--- SOURCE DATA ---

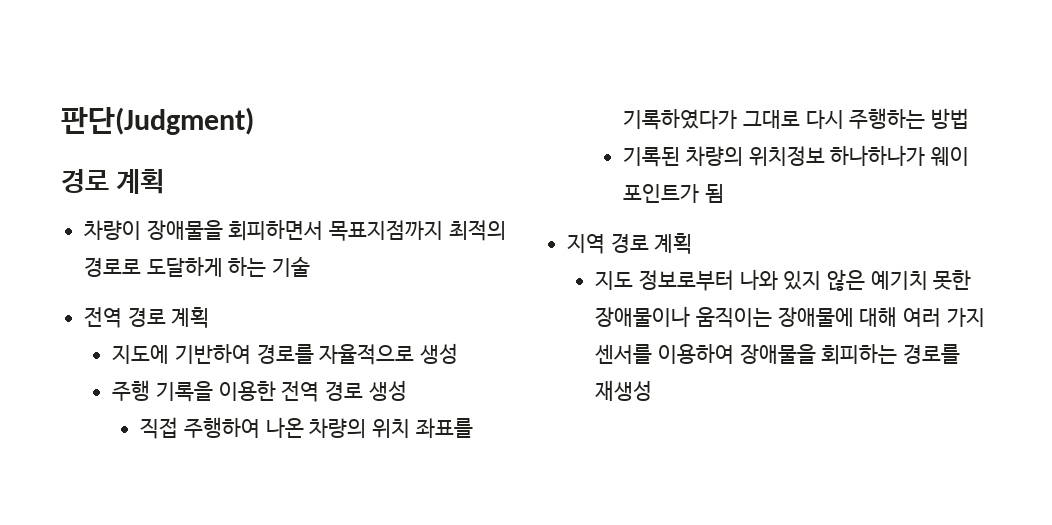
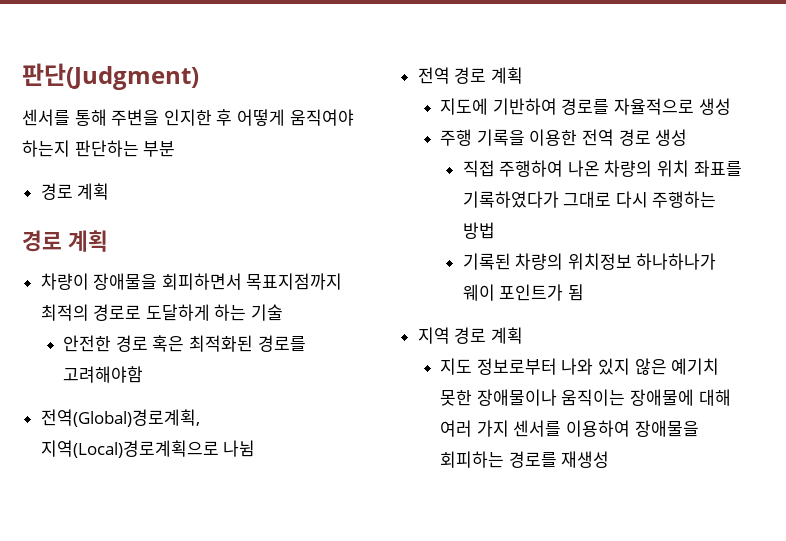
+ 센서를 통해 주변을 인지한 후 어떻게 움직여야 하는지 판단하는 부분
+ 경로 계획
+ 안전한 경로 혹은 최적화된 경로를 고려해야함
+ 전역(Global)경로계획, 지역(Local)경로계획으로 나뉨

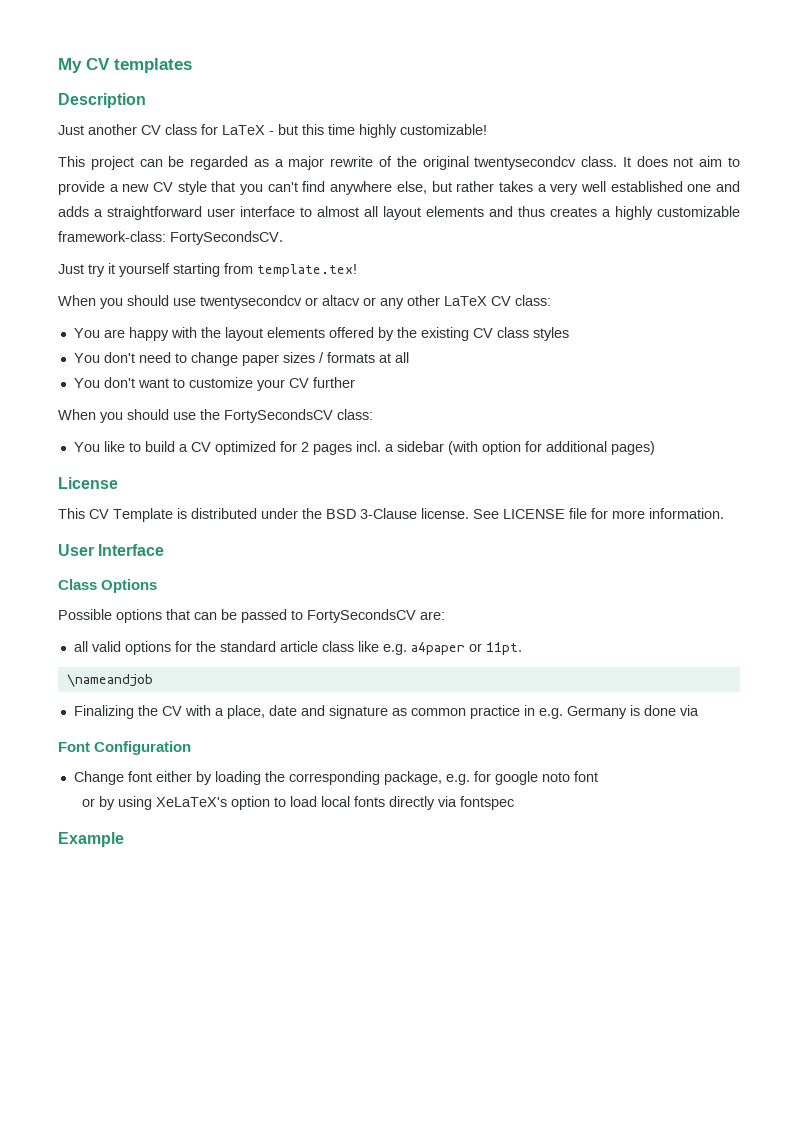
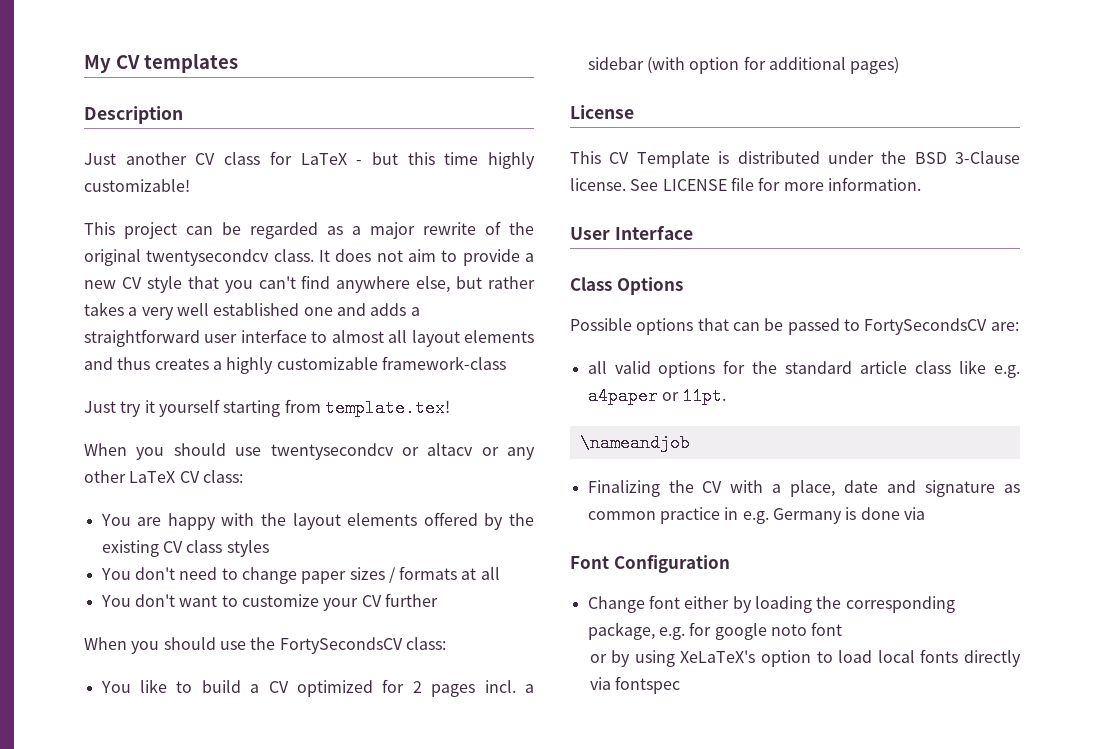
- It does not aim to provide a new CV style that you can't find anywhere else, but rather takes a very well established one and adds a straightforward user interface to almost all layout elements and thus creates a highly customizable framework-class: FortySecondsCV.
+ It does not aim to provide a new CV style that you can't find anywhere else, but rather takes a very well established one and adds a straightforward user interface to almost all layout elements and thus creates a highly customizable framework-class
- Example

---

**EXERCISE PROMPT**
This exercise asks for an exact copy of the lines from the first one in the data through the line that contains "전역(Global)경로계획, 지역(Local)경로계획으로 나뉨", pictures excluded.

**RESULT OF THIS EXERCISE**
+ 센서를 통해 주변을 인지한 후 어떻게 움직여야 하는지 판단하는 부분
+ 경로 계획
+ 안전한 경로 혹은 최적화된 경로를 고려해야함
+ 전역(Global)경로계획, 지역(Local)경로계획으로 나뉨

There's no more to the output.